4. На теле Люды Дубининой были надеты два свитера (и еще одна половинка свитера использована в качестве импровизированной обуви). Нижний, бежевый свитер, без сомнения принадлежал самой Людмиле: он хорошо виден на походных фотографиях (например, на илл. 11 в этой книге). Отметим, что это единственный ее свитер, взятый в поход: второй, запасной, она забыла дома, отметив этот факт в своем походном дневнике (первая же запись от 23.01). Поверх бежевого был надет свитер коричневый, на фотографиях Люды ни разу не фигурирующий, — как раз он-то и показал наличие радионуклидов.
5. Если допустить, что Александр поделился одним из своих свитеров с замерзающей Людой, а после сам утеплился вещами, принесенными от кедра, то все сходится.
6. А в поход в район ВУРСа Колеватов ходил-таки. Весной 1958 года, в составе тургруппы под руководством Н. Кузнецова. Именно тогда, напомним, начался второй этап заражения — резкое расползание радиоактивного пятна.
Глава 6. Линия разлома-1, или Кто загнал под лавку Люду Дубинину
Если не вводить до поры до времени в наше расследование «лишние сущности», а попытаться объяснить все произошедшее на склоне Мертвой горы внутренним конфликтом в группе дятловцев, то сразу же становятся хорошо видны три «линии разлома» — три возможных источника причин зарождения и созревания такого конфликта.
На самом деле таких линий и причин можно навыдумывать не три, а тридцать три. Или сто тридцать три. Если ничем не ограничивать полет фантазии и брать за основу для глубокомысленных выводов случайные совпадения, а также палец и потолок, — оснований для внутреннего конфликта можно выдумать сколько угодно. Чем наиболее упоротые дятловеды-конспирологи с немалым успехом и занимаются.
Мы пойдем другим путем. Рассмотрим лишь те внутренние противоречия в группе, какие можно железно обосновать, опираясь не на отдельный эпизод, произвольно выдернутый из походных дневников, протоколов допросов или воспоминаний людей, близко знавших дятловцев, — но на четко выстроенные цепочки таких эпизодов и свидетельств.
А до истолкования выражений лиц на походных фотографиях дятловцев (одно из любимых развлечений тов. Ракитина) опускаться не будем. С таким исходным материалом до чего угодно дотолковаться можно. Широко известен эксперимент, проводившийся в свое время на Западе: исследователи показывали разным людям фотопортрет, при этом одним говорили, что изображен на нем известный преступник, а другим, что это жертва преступления. Затем просили описать увиденное и свои впечатления. И в одном и том же лице испытуемые видели разное: одни взгляд исподлобья, свидетельствующий о коварстве, резкую форму скул, явно намекающую на жестокость, и т. д., и т. п. Другие же, напротив, усматривали признаки беззащитности и обреченности. Так что фотографии пока отложим в сторону, ограничимся устными и письменными свидетельствами.
Итак, приступим.
Первая линия разлома: социальное неравенство.
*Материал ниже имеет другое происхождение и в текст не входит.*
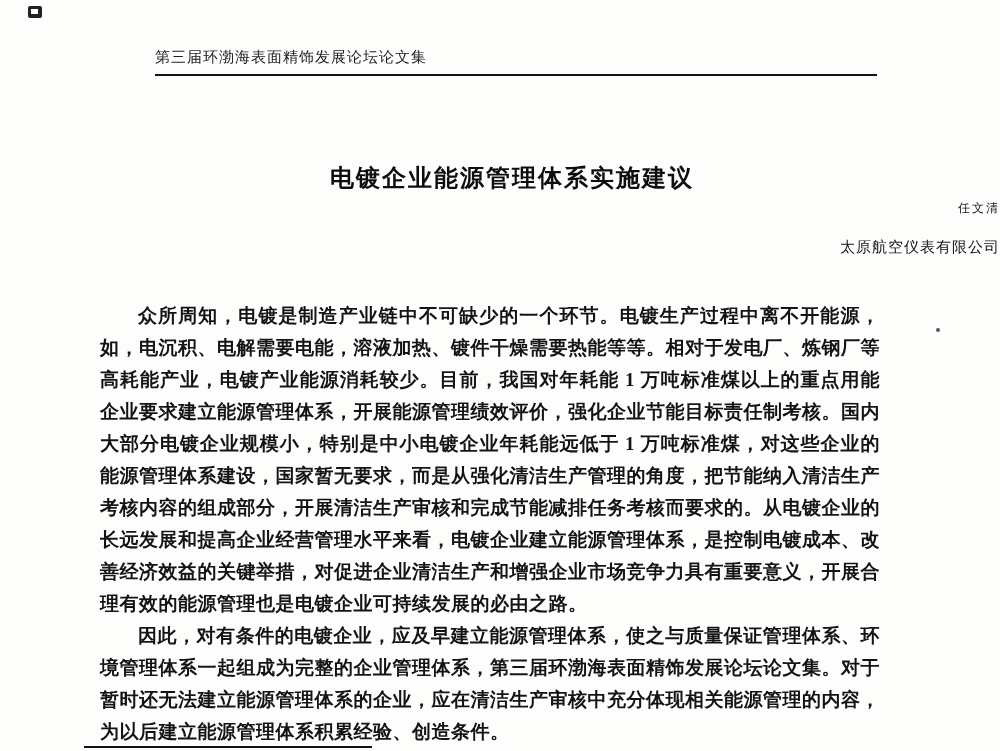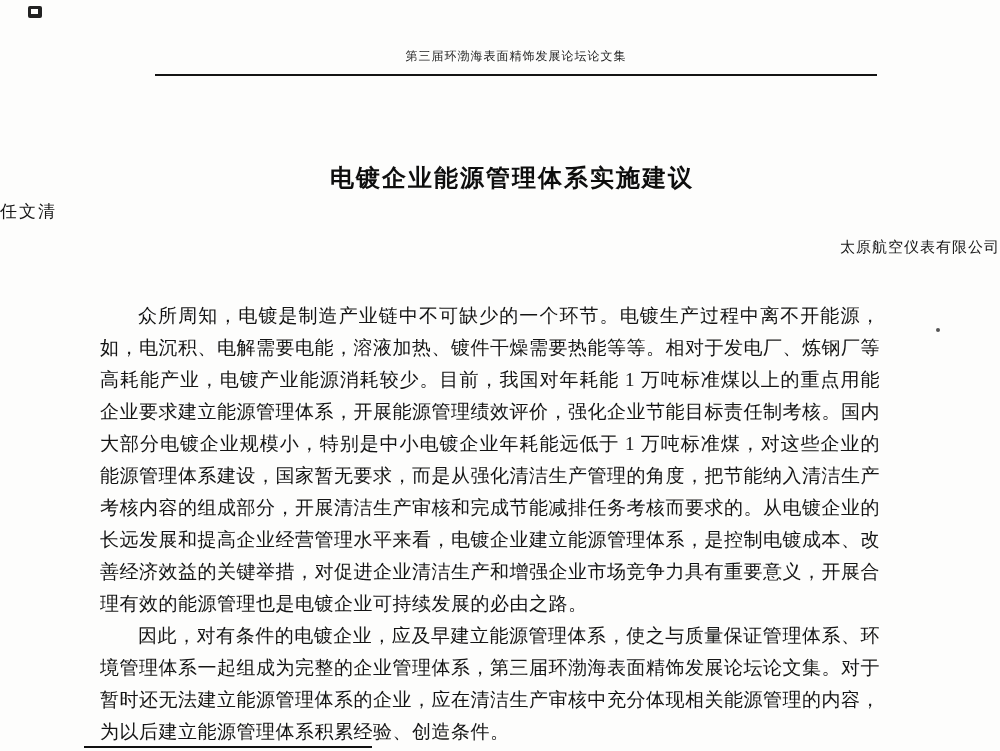"第三届环渤海表面精饰发展论坛论文集" .header-band { font-size: 12px -> 15px; text-align: center -> left }
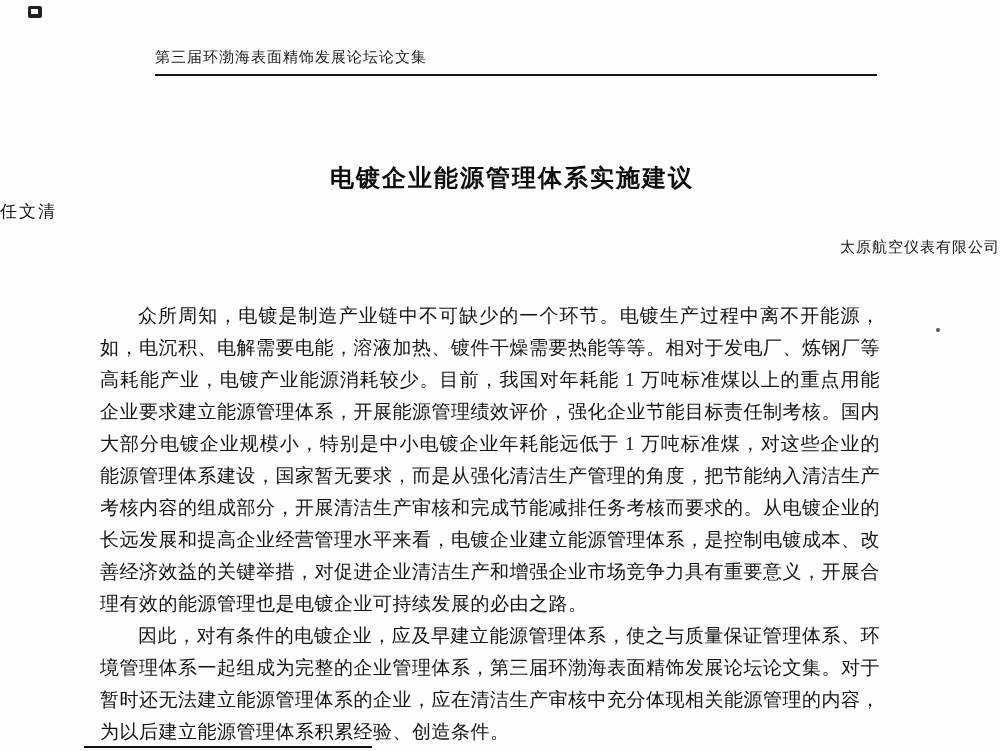"任文清" .author { font-size: 17px -> 12px; text-align: left -> right }
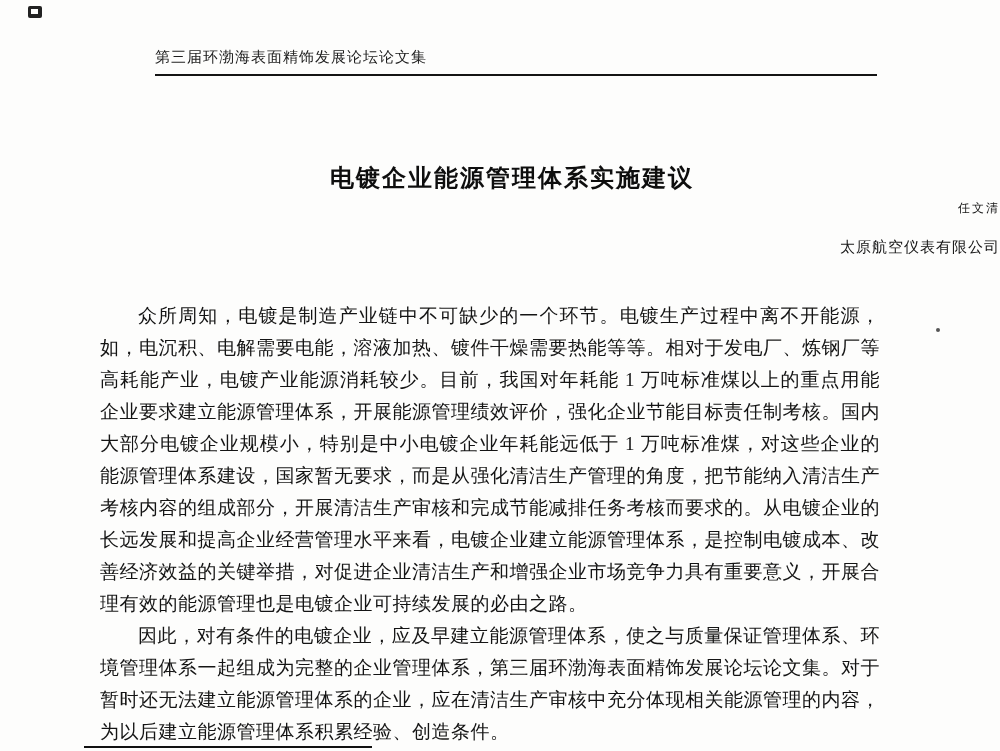"众所周知，电镀是制造产业链中不可缺少的一个环节。电镀生产过程中离不开能源，如，电" .body-text p { font-weight: none -> bold }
Такая постановка вопроса может вызвать негодование не только у правоверных дятловедов, но и у многих людей, никак не связанных с дятловедением, однако ностальгирующих по СССР.
«Что за ересь! — вскричат ностальгирующие. — В Советском Союзе не было и быть не могло никакого социального неравенства! Тем более между учащимися и выпускниками УПИ: это же элита советской молодежи, передовой ее отряд, беззаветные строители коммунизма, комсомольцы, спортсмены, отличники!»
Ну, что тут можно возразить? Автор этих строк и сам с нешуточной теплотой вспоминает СССР и не намерен лить грязь на страну, в которой родился и вырос, которой присягал с автоматом на груди. Да и деревья в СССР были зеленее, и пиво холоднее, а девушки отзывчивее — всё так.
Однако из песни слова не выкинешь: хотя с эксплуататорскими классами в Союзе к 1959 году давно было покончено, социальное неравенство (де-факто, а не де-юре) все же существовало.
Простой вопрос: кто в СССР имел лучшие шансы для получения хорошего образования и построения успешной карьеры: сын министра либо секретаря обкома, или сын чабана с высокогорий Кавказа либо сучкореза с лесосеки, затерянной на таежных просторах? Вопрос риторический и ответ на него очевиден.
Формально и сын министра, и сын чабана имели абсолютно равное право написать вступительное заявление, например, в МГИМО. А вот шансы на успешное поступление в этот элитнейший из элитных советский вуз у них были разные. Один из абитуриентов, надо полагать, поступил бы, а другой, скорее всего, поехал бы домой, на высокогорные пастбища, осваивать семейную профессию.